▶ **Exercise**: Without adding anything, give again the lines from the one holding "height:28px; background:#fcf5dd; display:flex;" through the final line of the records, exactly, with both ends included and pictures dropped.

Start of Study material

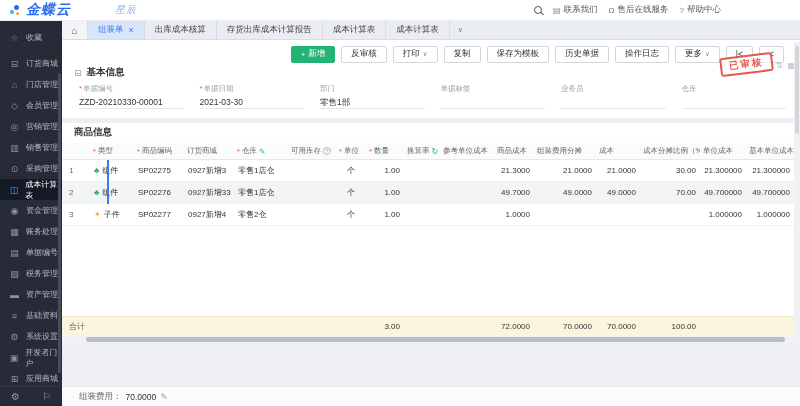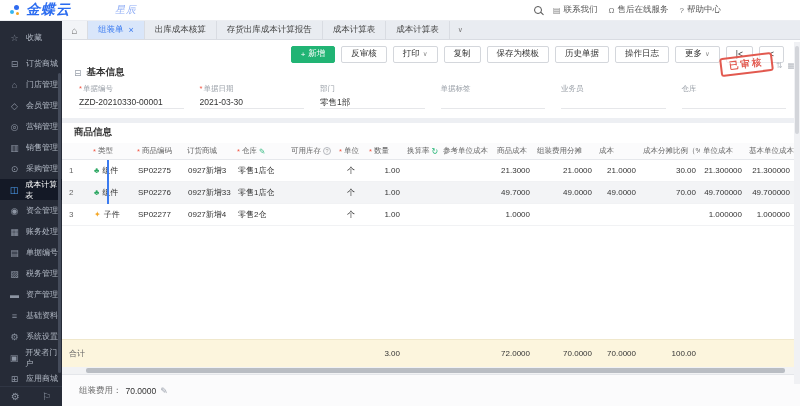--- a/index.html
+++ b/index.html
@@ -118,7 +118,7 @@
     line-height:7px; text-align:center; color:#999; flex:none;}
   .grp-indicator { position:absolute; left:45px; top:17px; width:2px; height:44px; background:#3b7bf0;}
   .spacer { flex:1; }
-  .totals { height:28px; background:#fcf5dd; display:flex; align-items:center; flex:none;
+  .totals { height:20px; background:#fcf5dd; display:flex; align-items:center; flex:none;
     font-size:8px; color:#333; border-top:1px solid #f0e8cc;}
   .totals .td { height:auto; }
   .hscroll { height:7px; background:#f1f2f4; flex:none; position:relative;}

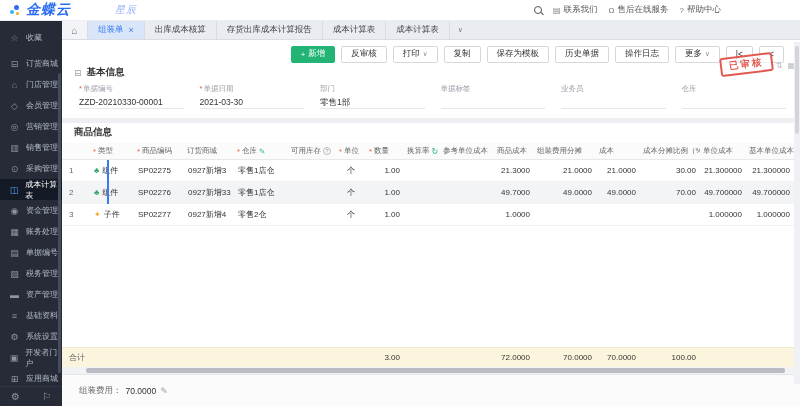--- a/index.html
+++ b/index.html
@@ -125,8 +125,8 @@
   .hscroll .thumb { position:absolute; left:24px; right:15px; top:1px; height:5px;
     background:#b9bdc3; border-radius:2px;}
 
-  .bottombar { height:32px; background:#fbfbfc; border-top:1px solid #e4e6ea; flex:none;
-    display:flex; align-items:center; gap:4px; padding-left:17px; font-size:8.5px; color:#666;}
+  .bottombar { height:20px; background:#fbfbfc; border-top:1px solid #e4e6ea; flex:none;
+    display:flex; align-items:center; gap:4px; padding-left:17px; font-size:8.5px; color:#666;margin-top:43px;}
   .bottombar .fval { color:#333; }
   .bottombar .glyph { color:#9aa0ab; font-size:9px; }
 </style>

End of Study material

▶ **Reply to the task**:
-  .totals { height:28px; background:#fcf5dd; display:flex; align-items:center; flex:none;
+  .totals { height:20px; background:#fcf5dd; display:flex; align-items:center; flex:none;
     font-size:8px; color:#333; border-top:1px solid #f0e8cc;}
   .totals .td { height:auto; }
   .hscroll { height:7px; background:#f1f2f4; flex:none; position:relative;}

--- a/index.html
+++ b/index.html
@@ -125,8 +125,8 @@
   .hscroll .thumb { position:absolute; left:24px; right:15px; top:1px; height:5px;
     background:#b9bdc3; border-radius:2px;}
 
-  .bottombar { height:32px; background:#fbfbfc; border-top:1px solid #e4e6ea; flex:none;
-    display:flex; align-items:center; gap:4px; padding-left:17px; font-size:8.5px; color:#666;}
+  .bottombar { height:20px; background:#fbfbfc; border-top:1px solid #e4e6ea; flex:none;
+    display:flex; align-items:center; gap:4px; padding-left:17px; font-size:8.5px; color:#666;margin-top:43px;}
   .bottombar .fval { color:#333; }
   .bottombar .glyph { color:#9aa0ab; font-size:9px; }
 </style>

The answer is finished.